• [EXERCISE DIRECTIONS]: Restate word for word all of the lines below, with each image left out.

• [DATA SHOWN]:
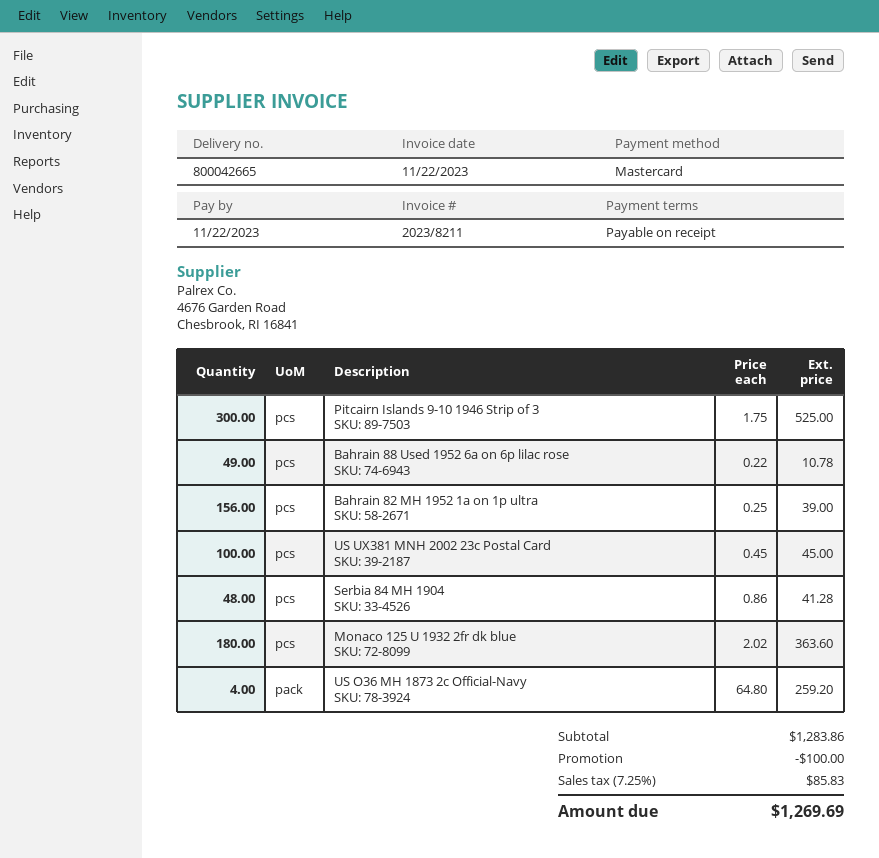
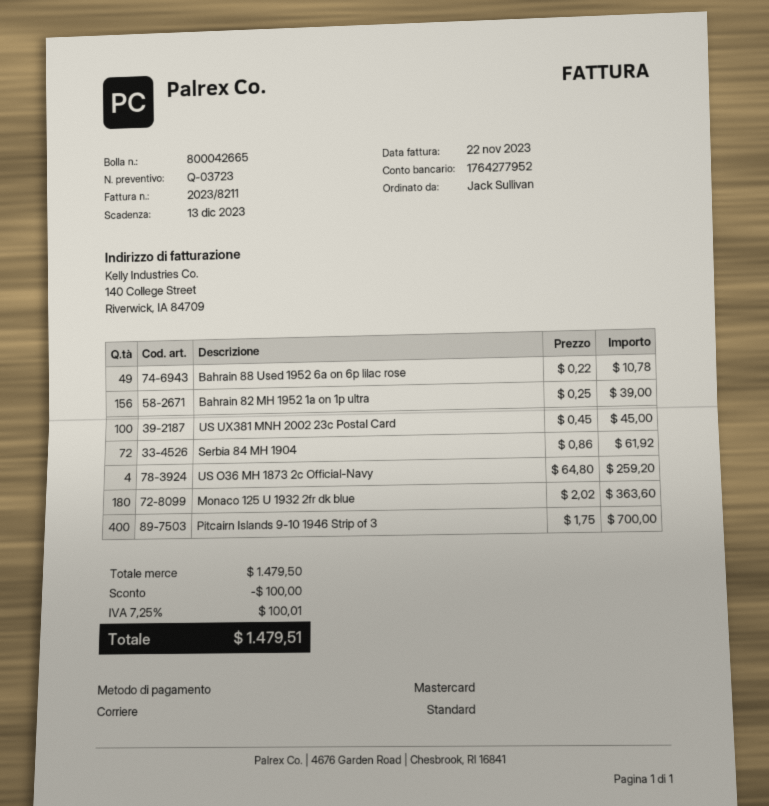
due date: 2023-11-22 -> 2023-12-13
Pitcairn Islands 9-10 1946 Strip of 3: 300 x 1.75 = 525.00 -> 400 x 1.75 = 700.00
Serbia 84 MH 1904: 48 x 0.86 = 41.28 -> 72 x 0.86 = 61.92
subtotal: 1283.86 -> 1479.50
tax: 7.25% = 85.83 -> 7.25% = 100.01
total: 1269.69 -> 1479.51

• [EXERCISE SOLUTION]:
due date: 2023-11-22 -> 2023-12-13
Pitcairn Islands 9-10 1946 Strip of 3: 300 x 1.75 = 525.00 -> 400 x 1.75 = 700.00
Serbia 84 MH 1904: 48 x 0.86 = 41.28 -> 72 x 0.86 = 61.92
subtotal: 1283.86 -> 1479.50
tax: 7.25% = 85.83 -> 7.25% = 100.01
total: 1269.69 -> 1479.51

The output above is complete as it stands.